Retype precisely the section of the data that starts at the line containing "delivery date: 2018-05-12 -> 2018-05-14" and runs to its final line, ends included.

++++ DATA RECORDS ++++

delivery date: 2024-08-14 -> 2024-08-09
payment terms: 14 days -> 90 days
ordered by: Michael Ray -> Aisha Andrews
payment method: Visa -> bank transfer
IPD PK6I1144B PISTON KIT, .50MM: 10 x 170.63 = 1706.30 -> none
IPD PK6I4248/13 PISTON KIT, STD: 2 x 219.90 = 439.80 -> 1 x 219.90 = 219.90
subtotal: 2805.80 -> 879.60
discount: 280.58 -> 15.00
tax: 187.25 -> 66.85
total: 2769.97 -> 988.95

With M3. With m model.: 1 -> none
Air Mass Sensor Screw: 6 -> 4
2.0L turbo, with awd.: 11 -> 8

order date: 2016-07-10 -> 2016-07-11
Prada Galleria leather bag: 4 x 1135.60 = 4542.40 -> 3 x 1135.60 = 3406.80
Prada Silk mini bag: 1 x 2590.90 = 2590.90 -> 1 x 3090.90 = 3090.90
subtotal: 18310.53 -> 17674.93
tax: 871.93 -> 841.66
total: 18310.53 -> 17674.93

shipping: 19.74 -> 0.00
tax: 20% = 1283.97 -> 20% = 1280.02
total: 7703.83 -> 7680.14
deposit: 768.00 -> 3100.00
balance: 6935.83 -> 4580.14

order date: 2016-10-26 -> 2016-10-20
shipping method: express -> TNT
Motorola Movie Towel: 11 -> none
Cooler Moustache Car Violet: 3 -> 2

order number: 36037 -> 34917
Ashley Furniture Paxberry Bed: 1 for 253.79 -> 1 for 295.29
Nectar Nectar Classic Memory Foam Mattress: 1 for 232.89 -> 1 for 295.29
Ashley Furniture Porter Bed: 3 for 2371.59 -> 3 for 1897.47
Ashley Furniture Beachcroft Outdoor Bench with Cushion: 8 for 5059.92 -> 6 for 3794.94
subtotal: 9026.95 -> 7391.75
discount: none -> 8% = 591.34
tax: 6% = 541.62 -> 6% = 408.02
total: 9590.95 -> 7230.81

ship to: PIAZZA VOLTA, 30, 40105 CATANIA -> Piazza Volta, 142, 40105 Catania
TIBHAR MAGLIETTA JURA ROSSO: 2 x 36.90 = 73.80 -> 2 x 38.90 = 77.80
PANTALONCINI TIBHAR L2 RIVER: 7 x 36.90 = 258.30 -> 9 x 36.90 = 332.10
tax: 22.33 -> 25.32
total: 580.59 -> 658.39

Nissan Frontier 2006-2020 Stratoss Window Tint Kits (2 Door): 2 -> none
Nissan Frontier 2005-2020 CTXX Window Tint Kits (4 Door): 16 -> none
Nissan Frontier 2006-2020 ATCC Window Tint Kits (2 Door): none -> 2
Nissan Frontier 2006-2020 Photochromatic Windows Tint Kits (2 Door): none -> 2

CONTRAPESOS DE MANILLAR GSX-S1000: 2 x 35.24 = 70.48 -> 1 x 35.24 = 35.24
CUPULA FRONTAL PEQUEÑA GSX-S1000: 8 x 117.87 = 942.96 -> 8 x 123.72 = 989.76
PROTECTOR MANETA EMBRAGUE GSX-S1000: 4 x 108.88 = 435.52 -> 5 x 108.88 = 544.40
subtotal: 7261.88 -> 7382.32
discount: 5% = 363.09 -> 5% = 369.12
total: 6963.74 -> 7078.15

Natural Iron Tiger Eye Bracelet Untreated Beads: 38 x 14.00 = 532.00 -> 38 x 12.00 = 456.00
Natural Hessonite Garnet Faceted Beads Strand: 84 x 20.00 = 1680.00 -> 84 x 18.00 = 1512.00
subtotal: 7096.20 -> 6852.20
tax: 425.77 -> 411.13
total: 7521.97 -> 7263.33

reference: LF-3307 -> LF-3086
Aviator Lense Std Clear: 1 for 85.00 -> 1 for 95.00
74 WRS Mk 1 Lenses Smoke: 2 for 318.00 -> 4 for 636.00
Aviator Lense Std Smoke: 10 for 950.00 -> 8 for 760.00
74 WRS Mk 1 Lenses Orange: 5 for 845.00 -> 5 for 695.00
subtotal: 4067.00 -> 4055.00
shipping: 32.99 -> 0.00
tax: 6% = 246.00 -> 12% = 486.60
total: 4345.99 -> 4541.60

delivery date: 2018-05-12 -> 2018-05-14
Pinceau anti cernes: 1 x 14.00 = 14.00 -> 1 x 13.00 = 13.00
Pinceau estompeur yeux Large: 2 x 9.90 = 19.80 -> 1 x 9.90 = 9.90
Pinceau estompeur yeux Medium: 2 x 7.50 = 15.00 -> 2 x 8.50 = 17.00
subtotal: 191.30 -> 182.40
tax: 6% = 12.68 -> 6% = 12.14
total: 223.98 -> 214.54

++++

OUTPUT FOR THIS EXERCISE:
delivery date: 2018-05-12 -> 2018-05-14
Pinceau anti cernes: 1 x 14.00 = 14.00 -> 1 x 13.00 = 13.00
Pinceau estompeur yeux Large: 2 x 9.90 = 19.80 -> 1 x 9.90 = 9.90
Pinceau estompeur yeux Medium: 2 x 7.50 = 15.00 -> 2 x 8.50 = 17.00
subtotal: 191.30 -> 182.40
tax: 6% = 12.68 -> 6% = 12.14
total: 223.98 -> 214.54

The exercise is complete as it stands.